About this task –
Give back exactly the lines of the entries below from the line with "# clean up the data" to the line with "- creating the plot", inclusive, and only those.

Available data –
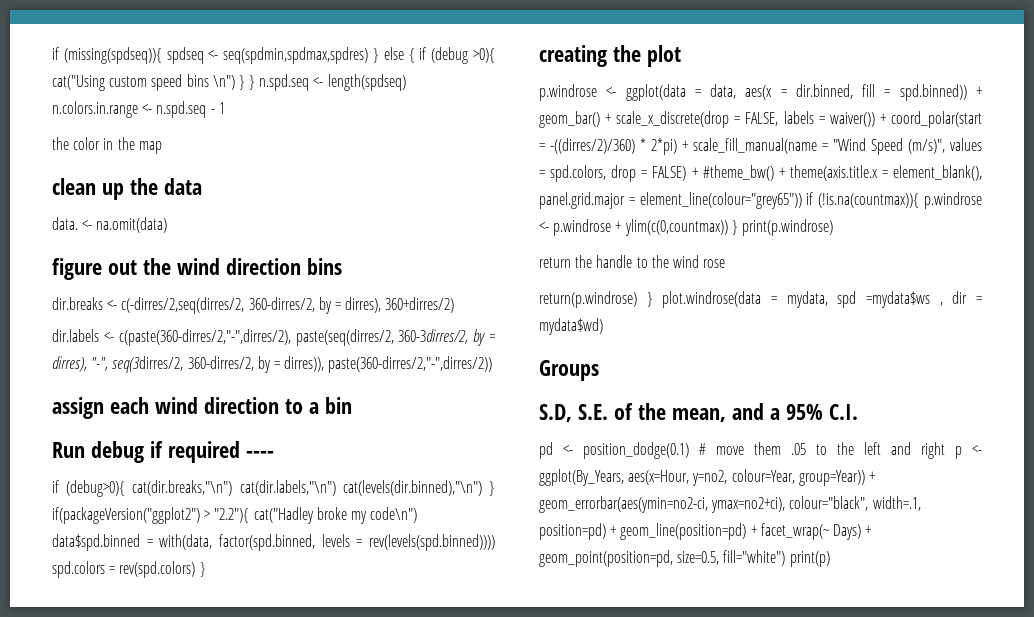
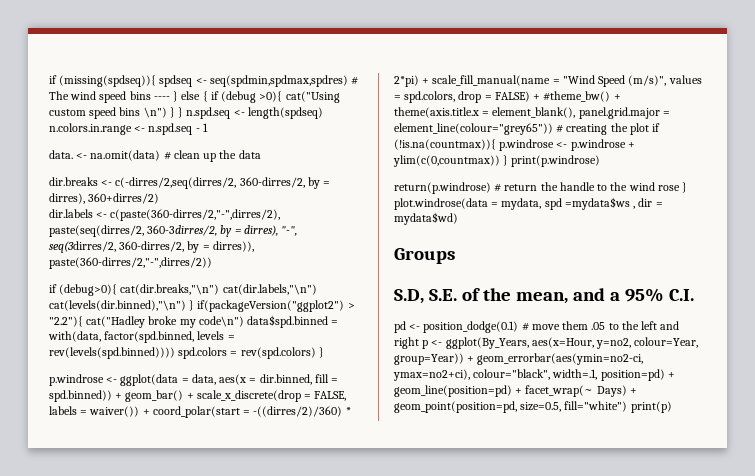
- if (missing(spdseq)){ spdseq <- seq(spdmin,spdmax,spdres) } else { if (debug >0){ cat("Using custom speed bins \n") } } n.spd.seq <- length(spdseq) n.colors.in.range <- n.spd.seq - 1
+ if (missing(spdseq)){ spdseq <- seq(spdmin,spdmax,spdres) # The wind speed bins ---- } else { if (debug >0){ cat("Using custom speed bins \n") } } n.spd.seq <- length(spdseq) n.colors.in.range <- n.spd.seq - 1
- the color in the map
- clean up the data
+ data. <- na.omit(data) # clean up the data
- data. <- na.omit(data)
- figure out the wind direction bins
- assign each wind direction to a bin
- Run debug if required ----
- creating the plot
- p.windrose <- ggplot(data = data, aes(x = dir.binned, fill = spd.binned)) + geom_bar() + scale_x_discrete(drop = FALSE, labels = waiver()) + coord_polar(start = -((dirres/2)/360) * 2*pi) + scale_fill_manual(name = "Wind Speed (m/s)", values = spd.colors, drop = FALSE) + #theme_bw() + theme(axis.title.x = element_blank(), panel.grid.major = element_line(colour="grey65")) if (!is.na(countmax)){ p.windrose <- p.windrose + ylim(c(0,countmax)) } print(p.windrose)
+ p.windrose <- ggplot(data = data, aes(x = dir.binned, fill = spd.binned)) + geom_bar() + scale_x_discrete(drop = FALSE, labels = waiver()) + coord_polar(start = -((dirres/2)/360) * 2*pi) + scale_fill_manual(name = "Wind Speed (m/s)", values = spd.colors, drop = FALSE) + #theme_bw() + theme(axis.title.x = element_blank(), panel.grid.major = element_line(colour="grey65")) # creating the plot if (!is.na(countmax)){ p.windrose <- p.windrose + ylim(c(0,countmax)) } print(p.windrose)
- return the handle to the wind rose
- return(p.windrose) } plot.windrose(data = mydata, spd =mydata$ws , dir = mydata$wd)
+ return(p.windrose) # return the handle to the wind rose } plot.windrose(data = mydata, spd =mydata$ws , dir = mydata$wd)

Response below –
+ data. <- na.omit(data) # clean up the data
- data. <- na.omit(data)
- figure out the wind direction bins
- assign each wind direction to a bin
- Run debug if required ----
- creating the plot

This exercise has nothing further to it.